National Hero of Indonesia

Izaak Huru Doko (also Izaac; 20 November 1913 – 29 July 1985) was a Timorese National Hero of Indonesia. He received this title on 3 November 2006.

==Biography==
Doko was born in Sabu, Kupang, Timor, on 20 November 1913. He completed his primary education at Dutch-run schools in Kupang before going to Bandung, West Java, to study at a school for teachers. There he met Herman Johannes, with whom he established the organisation Timorsche Jongeren (Young Timorese). He also founded political party called "Perserikatan Kebangsaan Timor" in Kupang, with the goal of Indonesian independence.

During the Japanese occupation, following the overthrow of the Dutch colonial government, he was hired as the leader of Bunkyo Kakari in Kupang from
1 March 1942, a position he held until 1945. Doko wrote extensively on the condition of the Timorese people in Timor Syuho newspaper; he also represented his people in a Japanese-run local government. On 17 August 1945, following Japan's defeat in the Pacific, Indonesia proclaimed its independence. During the ensuing revolution, Doko alongside Tom Gerson Pello organised Timorese youth to put up an armed struggle against the invading Dutch forces. He was chosen as Adviseur, Timorese delegations in Malino Conference. He advocated for the removal of Korte Verklaring from all the region and united under Republic of Indonesia.
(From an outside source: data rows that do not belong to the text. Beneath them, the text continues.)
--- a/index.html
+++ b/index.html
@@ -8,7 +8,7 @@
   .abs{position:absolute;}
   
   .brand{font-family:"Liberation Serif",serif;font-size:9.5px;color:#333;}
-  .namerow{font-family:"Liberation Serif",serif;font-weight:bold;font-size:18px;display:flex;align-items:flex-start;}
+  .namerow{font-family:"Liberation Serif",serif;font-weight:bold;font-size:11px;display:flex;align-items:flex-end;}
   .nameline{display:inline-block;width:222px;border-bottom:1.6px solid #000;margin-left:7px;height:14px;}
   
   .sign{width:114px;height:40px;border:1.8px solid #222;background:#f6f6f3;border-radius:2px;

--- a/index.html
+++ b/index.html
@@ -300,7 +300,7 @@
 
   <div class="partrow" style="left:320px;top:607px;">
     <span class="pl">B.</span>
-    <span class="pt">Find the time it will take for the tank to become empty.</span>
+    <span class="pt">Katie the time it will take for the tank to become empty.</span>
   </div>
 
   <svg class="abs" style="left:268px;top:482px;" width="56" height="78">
After the Dutch recognised Indonesia's independence in 1949, Doko organised the Indonesian Democracy Party (Partai Demokrasi Indonesia). He became parliament member for State of East Indonesia and eventually minister of information. He spoke out extensively against the formation of an independent State of East Indonesia. During Permesta rebellion, forces under Kawilarang took control of Makassar. He was imprisoned in Sungguminasa although eventually freed. He also helped establish Udayana University in Denpasar, Bali, and the University of Nusa Cendana in Kupang. He served as a school supervisor in Timor from the 1950s and worked at building educational infrastructure in that area. For this, he spent eight months in Australia in 1958, learning about different school systems which could be used. In the 1970s he was head of the Timorese office of the Ministry of Education and Culture.

Doko died on 29 July 1985. On 3 November 2006 he was granted the title National Hero of Indonesia by President Susilo Bambang Yudhoyono. A street in Kupang is named after him.